Dois empresários do Canadá estão recebendo grande atenção internacional após apresentar uma solução para produzir concreto sem usar cimento. Carbicrete é o nome da sua empresa. Sua solução substitui o cimento Portland tradicional por escória de aço, e o resultado que dizem obter é um concreto que é negativo em emissões de carbono.

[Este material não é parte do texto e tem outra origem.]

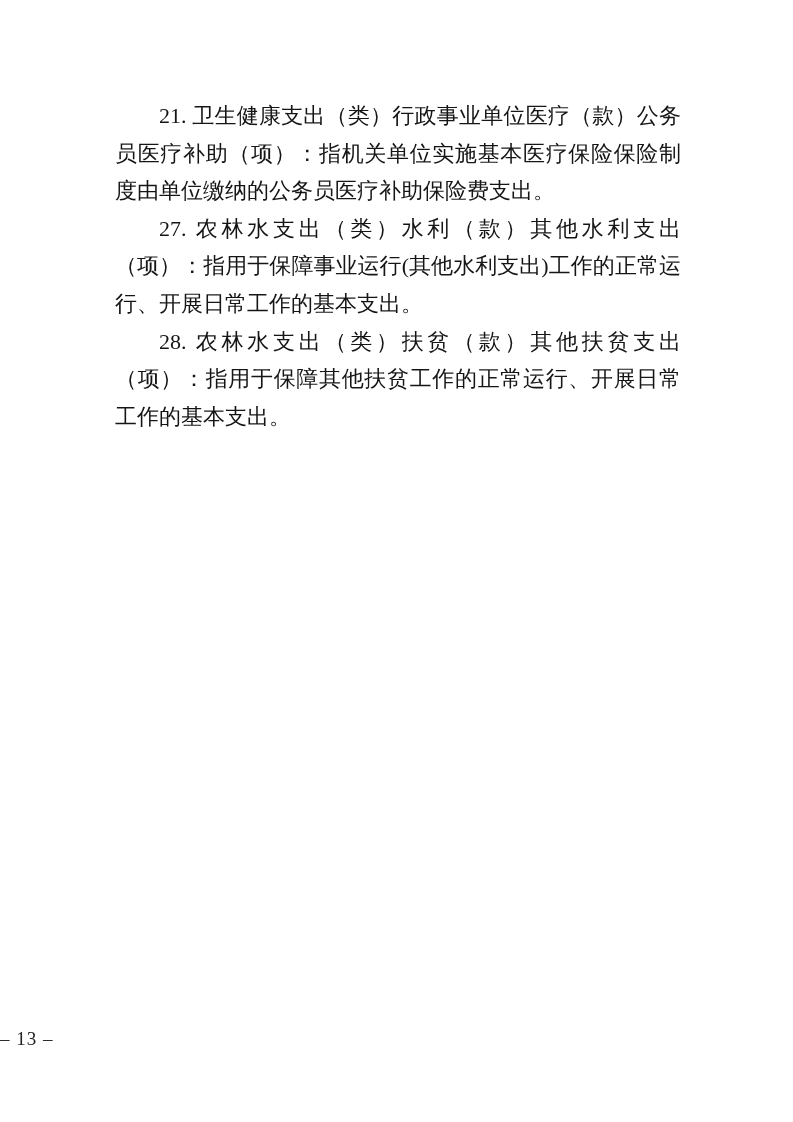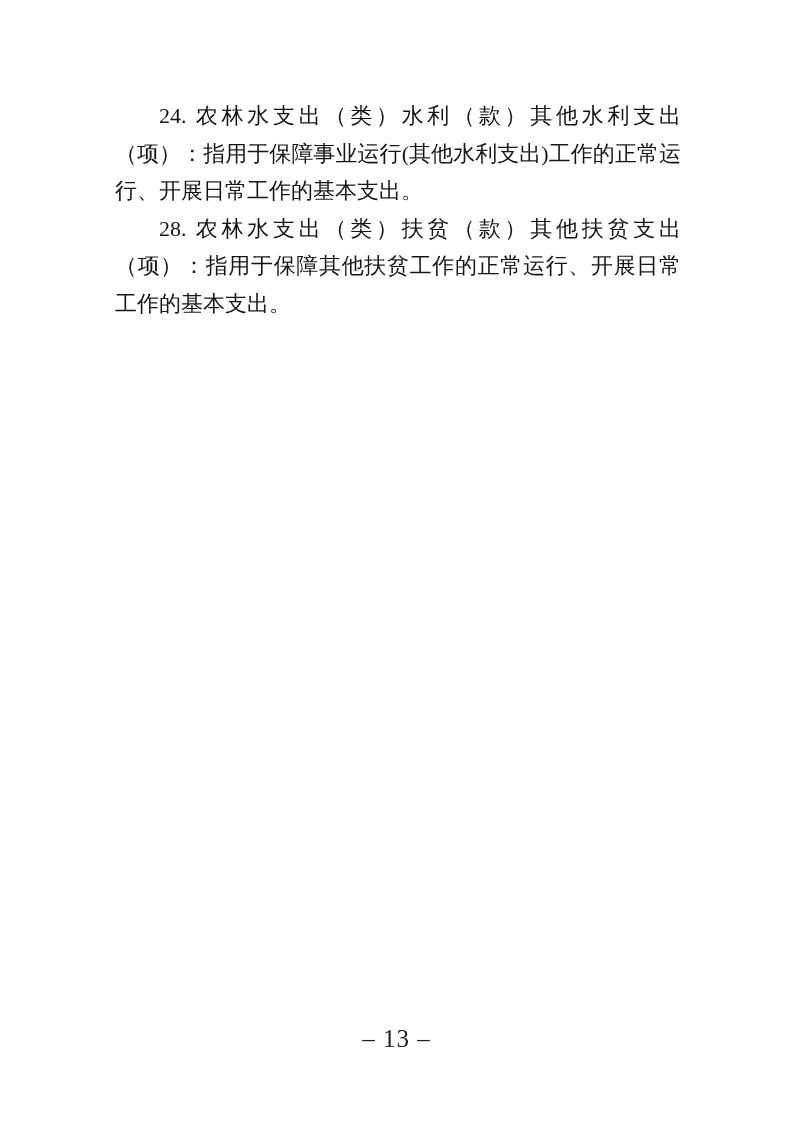--- a/index.html
+++ b/index.html
@@ -52,6 +52,7 @@
 <div class="page">
 
   <div class="body-text">
+    <p>21. 卫生健康支出（类）行政事业单位医疗（款）公务员医疗补助（项）：指机关单位实施基本医疗保险保险制度由单位缴纳的公务员医疗补助保险费支出。</p>
     <p>24. 农林水支出（类）水利（款）其他水利支出（项）：指用于保障事业运行(其他水利支出)工作的正常运行、开展日常工作的基本支出。</p>
     <p>28. 农林水支出（类）扶贫（款）其他扶贫支出（项）：指用于保障其他扶贫工作的正常运行、开展日常工作的基本支出。</p>
   </div>

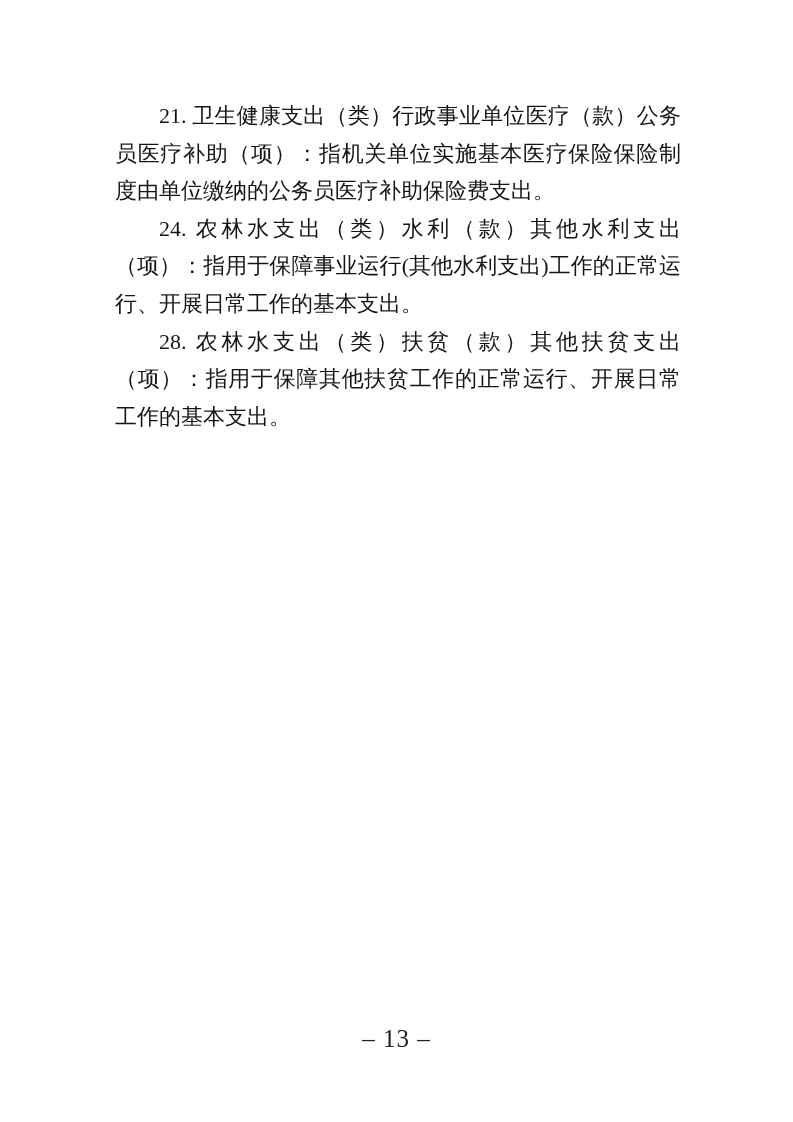--- a/index.html
+++ b/index.html
@@ -53,7 +53,7 @@
 
   <div class="body-text">
     <p>21. 卫生健康支出（类）行政事业单位医疗（款）公务员医疗补助（项）：指机关单位实施基本医疗保险保险制度由单位缴纳的公务员医疗补助保险费支出。</p>
-    <p>24. 农林水支出（类）水利（款）其他水利支出（项）：指用于保障事业运行(其他水利支出)工作的正常运行、开展日常工作的基本支出。</p>
+    <p>27. 农林水支出（类）水利（款）其他水利支出（项）：指用于保障事业运行(其他水利支出)工作的正常运行、开展日常工作的基本支出。</p>
     <p>28. 农林水支出（类）扶贫（款）其他扶贫支出（项）：指用于保障其他扶贫工作的正常运行、开展日常工作的基本支出。</p>
   </div>
 

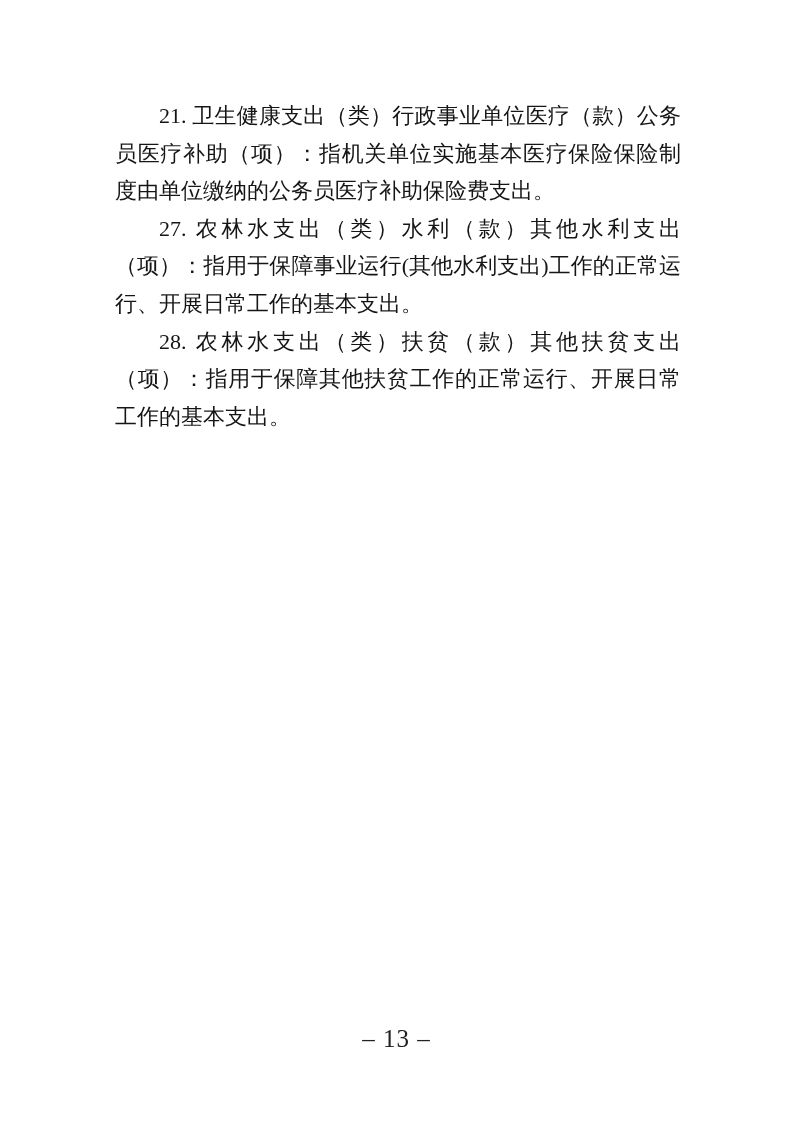--- a/index.html
+++ b/index.html
@@ -39,8 +39,7 @@
     top: 1026px;
     left: 0;
     width: 100%;
-    text-align: center;
-    font-size: 25px;
+    font-size: 19px;
     line-height: 26px;
     color: #222222;
     letter-spacing: 1px;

O sistema da Carbicrete, segundo seus fundadores, é baseado em misturar escória de aço com dióxido de carbono, e então pôr a mistura sob pressão para ocasionar a reação química. A reação se dá sem uso de fontes de calor, e seu resultado é carbonato de cálcio, molécula encontrada naturalmente no calcário que se usa para produzir o cimento.

De acordo com os fundadores do método, Mehrdad Mahoutian e Chris Stern, um bloco de concreto produzido com cimento tradicional, pesando 18 quilos, tem 2 quilos de CO2. A ideia dos empresários é evitar a incorporação destes dois quilos de CO2 e, além disso, sequestrar 1 quilo de CO2 por bloco produzido. Isto porque a reação entre a escória de aço e o dióxido de carbono consome o CO2, que se torna carbonato de cálcio.

A escória de aço é um subproduto do aço que, tradicionalmente, é usado em várias aplicações, como por exemplo em sub-base de pavimentação rodoviária, entre outras atividades. Por isso, os canadenses afirmam que sairia mais barato produzir concreto com a mistura deste produto: cerca de 20% menos, segundo afirmam. Eles também dizem que seu concreto tem entre 30% e 40% mais resistência à compressão.

Obviamente, a novidade deverá despertar alguma desconfiança. Seria uma quebra nos paradigmas de uma indústria que está estabelecida há cerca de 200 anos e que formatou a maneira moderna de construir.

Mas a Carbicrete tem a seu favor ter chegado a ser finalista (dentre um total de dez empresas) do principal concurso mundial de soluções para emissões de carbono, o Carbon XPRIZE. Duas empresas sairão vencedoras deste concurso, que anunciará os campeões só em 2020. Para vencer, as empresas terão que demonstrar que podem transformar 2 toneladas longas (britânicas) provenientes de uma termoelétrica a gás natural em produtos utilizáveis, por 150 dias ininterruptos.

bloques concreto

Os empresários não informam se seu método se aplica a outros tipos de concreto, além de blocos.

Até o momento, a Carbicrete não tem uma operação comercial escalável. Sua produção de carbonato de cálcio e blocos de concreto sem cimento acontece num porão em Montreal. Os empresários estão em discussões com o governo local para receber um aporte de capital que lhes permita construir uma planta industrial piloto. Contam com estímulos como uma potencial taxação do carbono no Canadá, e políticas de créditos fiscais por captura de carbono nos Estados Unidos, para que seu negócio se viabilize comercialmente.